AVH: As fashion consumers, designers and stakeholders, we need to educate ourselves and expand our mindsets on what we view and accept as sustainable; buying a supposedly recycled tee from a fast-fashion retailer is slightly counterintuitive, don’t you think? But because the label says ‘made from 100% recycled or organic cotton’, we assume it must be good for the environment. But we fail to ask ourselves the age-old questions, who made this t-shirt, and how far did it travel to get here? Why am I supporting this? Perhaps, instead, consider the excessive amounts of harmful pesticides and extravagant volumes of water that went into growing the cotton. The list goes on, but I believe asking questions, being inquisitive and reading more about it will open our eyes to faults of the fashion industry while at the same time illuminating the alternatives, and how good or necessary they are.
G: I suppose fashion’s a form of activism for you. Tell us more about that.
AVH: Sustainable fashion, and fashion in general, that has a voice is very important to me.
My BunnyKat jacket is iconic and probably one of my most treasured pieces from my Busker Boy 2019 Collection. It wouldn’t have meant as much to me if those bunnies didn’t tell the stories they did, of the NPO and the work they do and that of the ladies who crafted them for the organisation and their noble cause.
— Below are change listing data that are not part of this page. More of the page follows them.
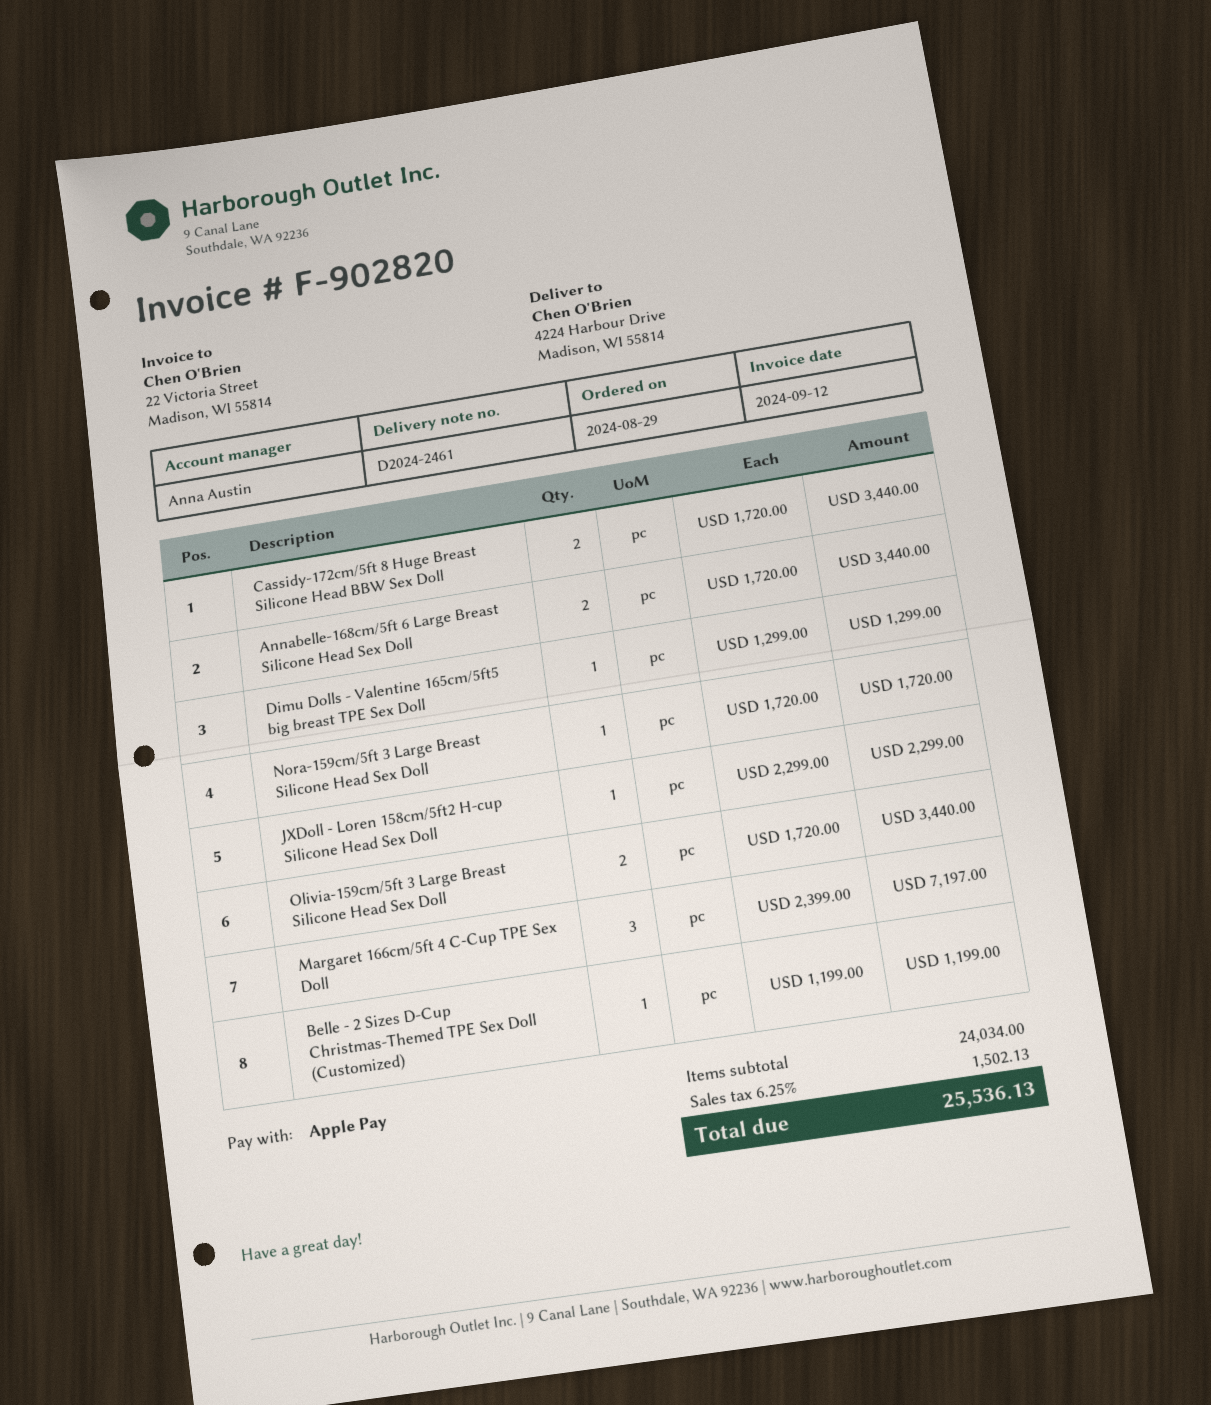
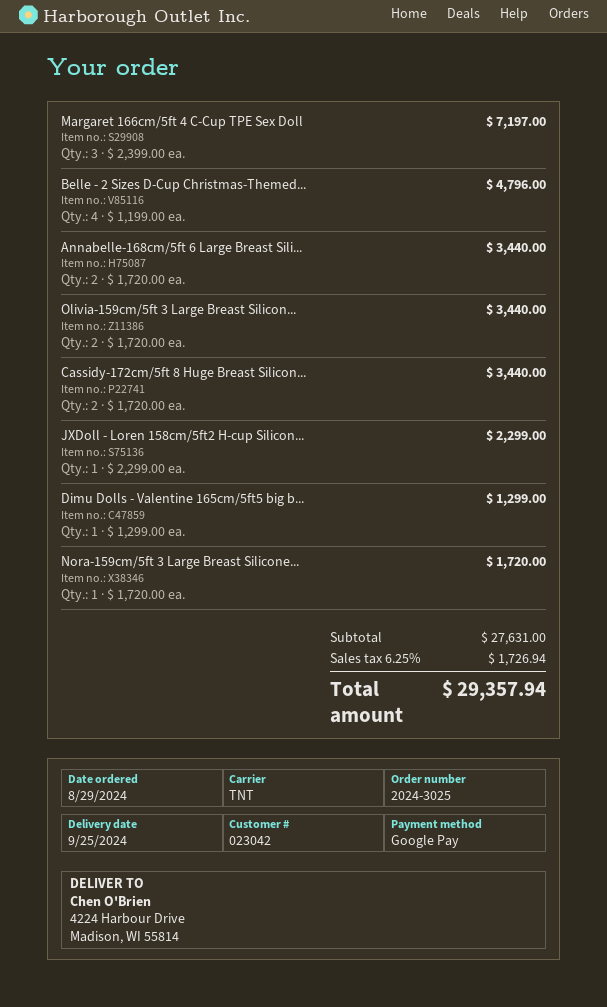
payment method: Apple Pay -> Google Pay
Belle - 2 Sizes D-Cup Christmas-Themed TPE Sex Doll (Customized): 1 x 1199.00 = 1199.00 -> 4 x 1199.00 = 4796.00
subtotal: 24034.00 -> 27631.00
tax: 6.25% = 1502.13 -> 6.25% = 1726.94
total: 25536.13 -> 29357.94

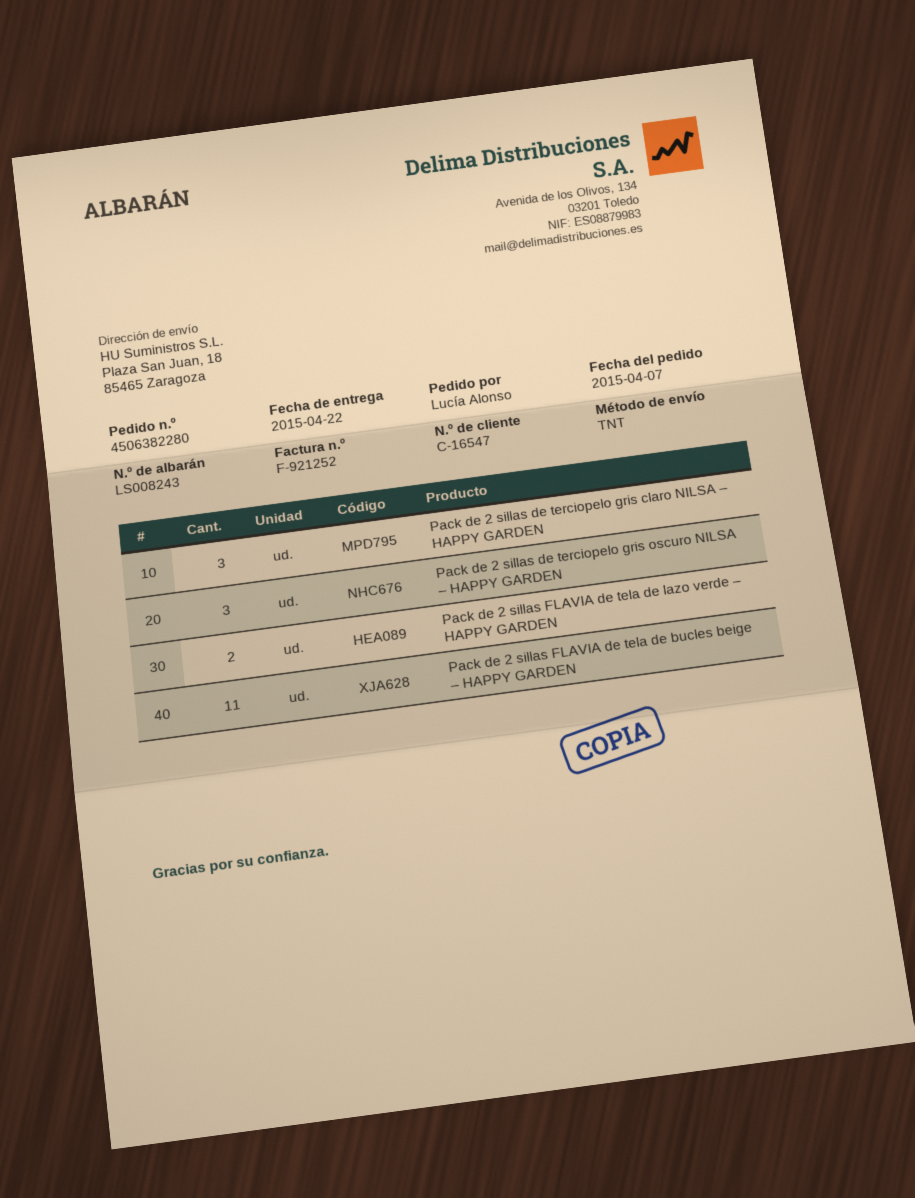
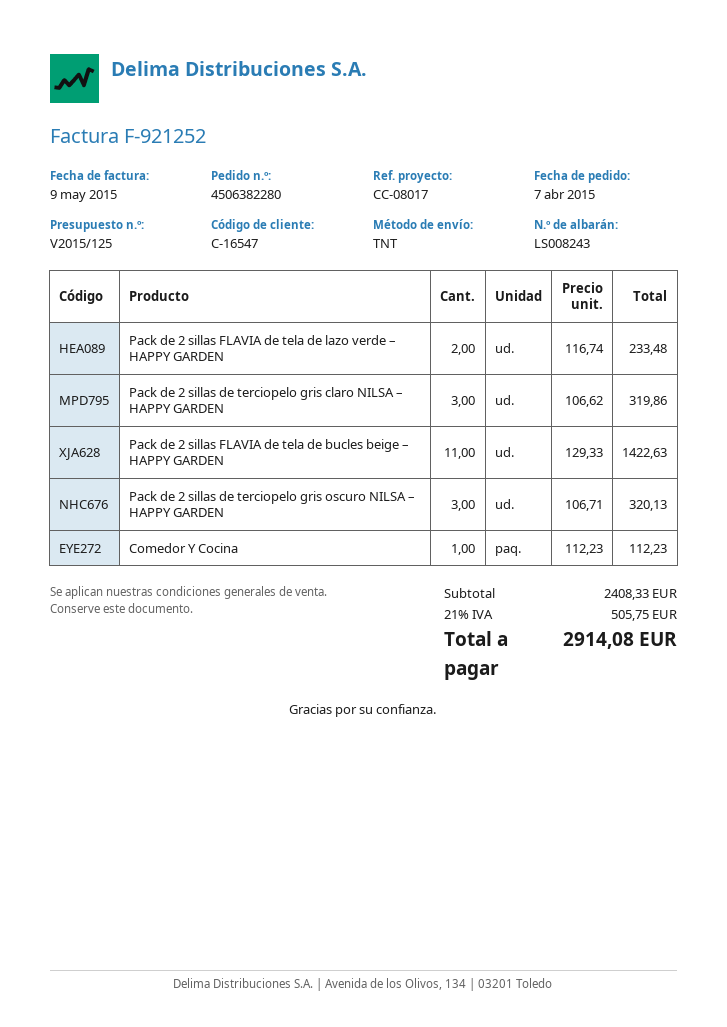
Comedor Y Cocina: none -> 1

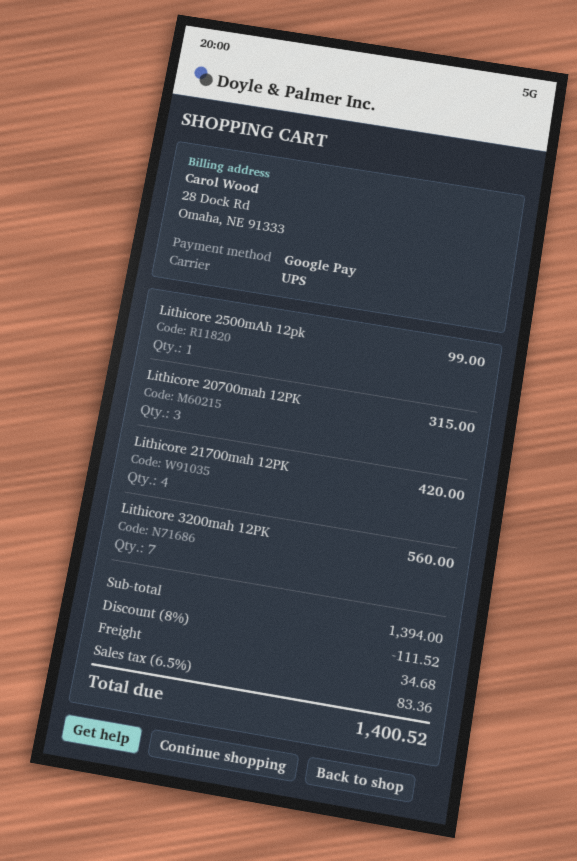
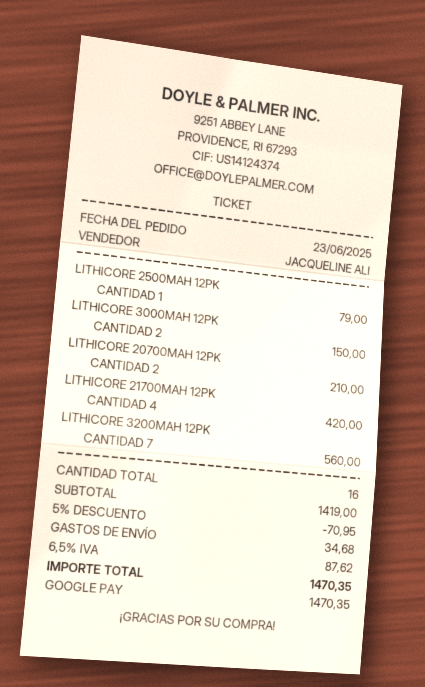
Lithicore 2500mAh 12pk: 1 for 99.00 -> 1 for 79.00
Lithicore 20700mah 12PK: 3 for 315.00 -> 2 for 210.00
LITHICORE 3000MAH 12PK: none -> 2 for 150.00
subtotal: 1394.00 -> 1419.00
discount: 8% = 111.52 -> 5% = 70.95
tax: 6.5% = 83.36 -> 6.5% = 87.62
total: 1400.52 -> 1470.35

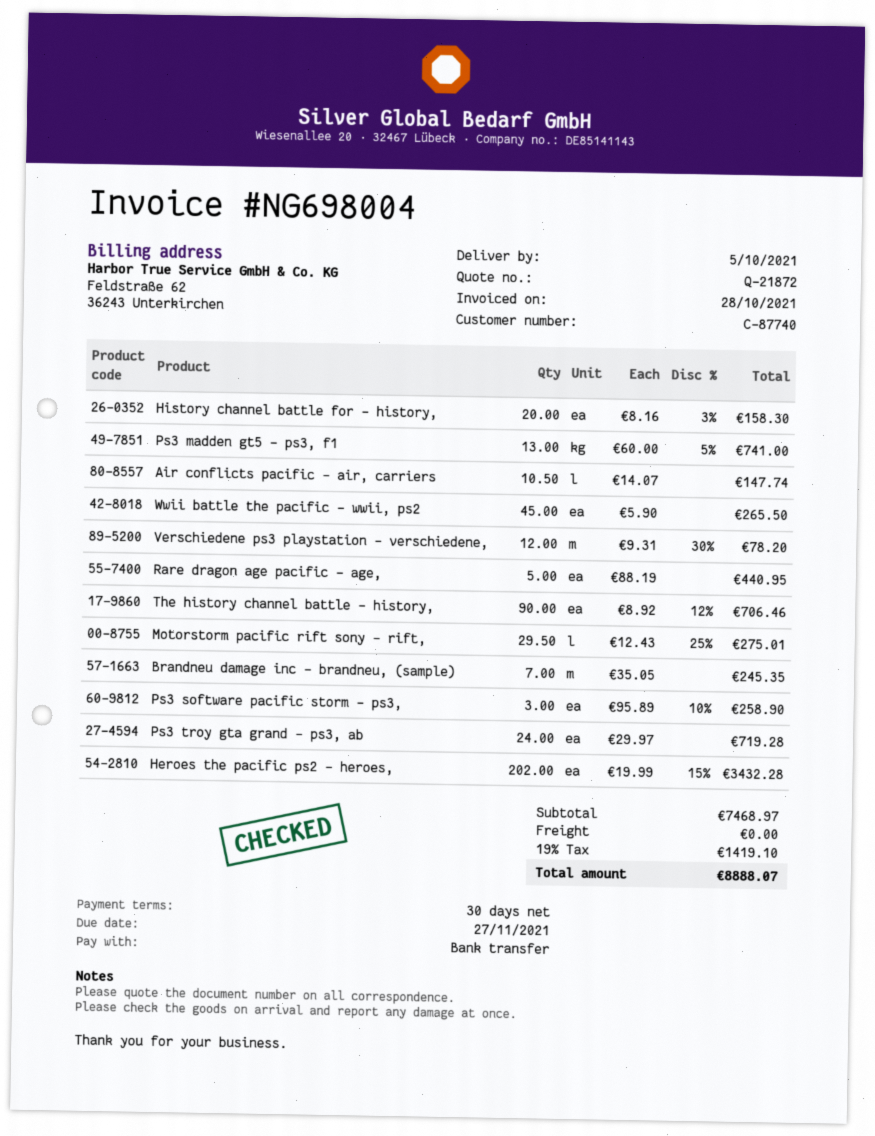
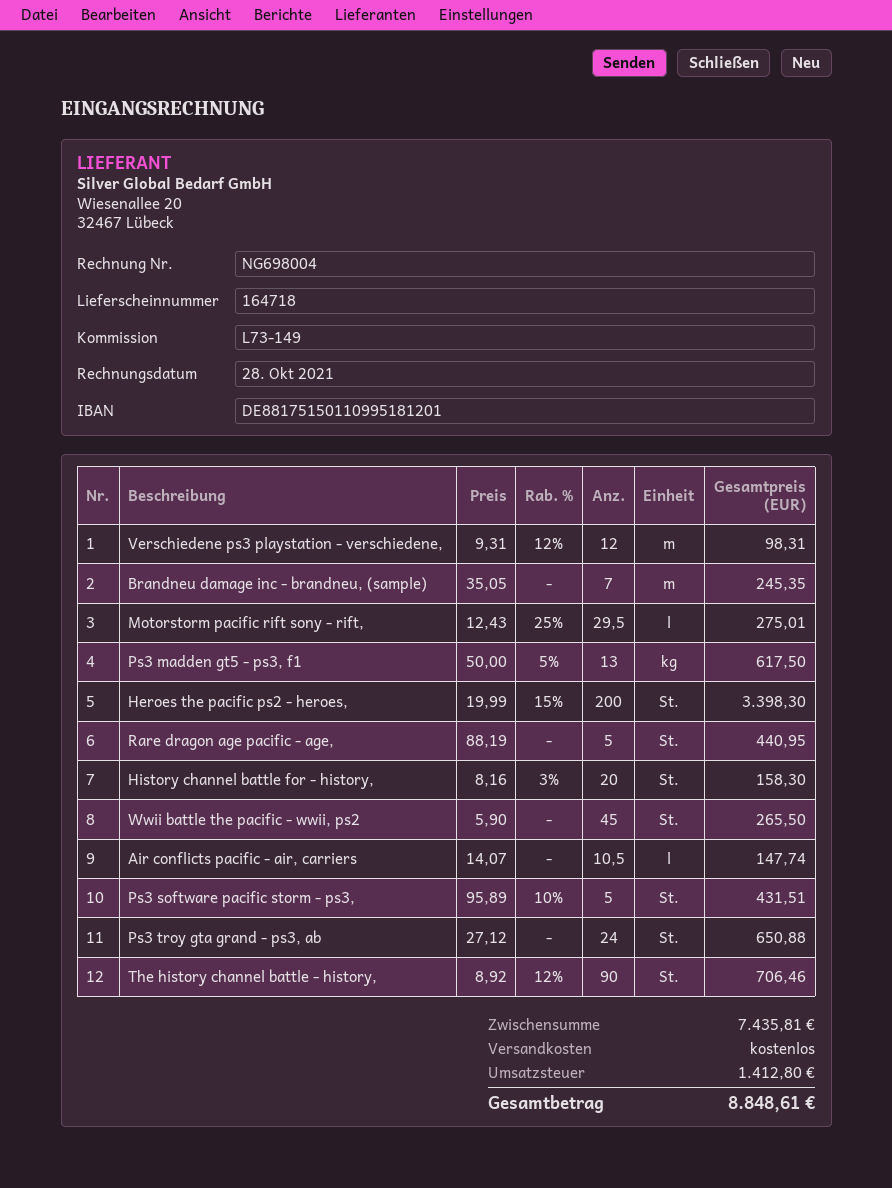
Ps3 madden gt5 - ps3, f1: 13 x 60.00 - 5% = 741.00 -> 13 x 50.00 - 5% = 617.50
Verschiedene ps3 playstation - verschiedene,: 12 x 9.31 - 30% = 78.20 -> 12 x 9.31 - 12% = 98.31
Ps3 software pacific storm - ps3,: 3 x 95.89 - 10% = 258.90 -> 5 x 95.89 - 10% = 431.51
Ps3 troy gta grand - ps3, ab: 24 x 29.97 = 719.28 -> 24 x 27.12 = 650.88
Heroes the pacific ps2 - heroes,: 202 x 19.99 - 15% = 3432.28 -> 200 x 19.99 - 15% = 3398.30
subtotal: 7468.97 -> 7435.81
tax: 1419.10 -> 1412.80
total: 8888.07 -> 8848.61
G: We love the idea that your pieces are one-offs. What value does that add to your work, and what does it offer your clientele?
AVH: If a garment is a one-off, it has a sense of extra worth; you can’t replace it or easily replicate it, and you won’t see it on the person sitting next to you in a restaurant. A one-off piece holds sentimental value and worth and will one day become a collector’s item. People hold onto items they consider to be more valuable than that which they bought from a chain store for longer, which reduces the amount of waste produced by the fashion industry. My garments have a unique design, silhouette and colour because I believe those who wear them should be unique and the only ones to own a specific piece.
G: What’s next for VANKLAN?
AVH: Expansion, growth, innovation, collaborations and a new collection!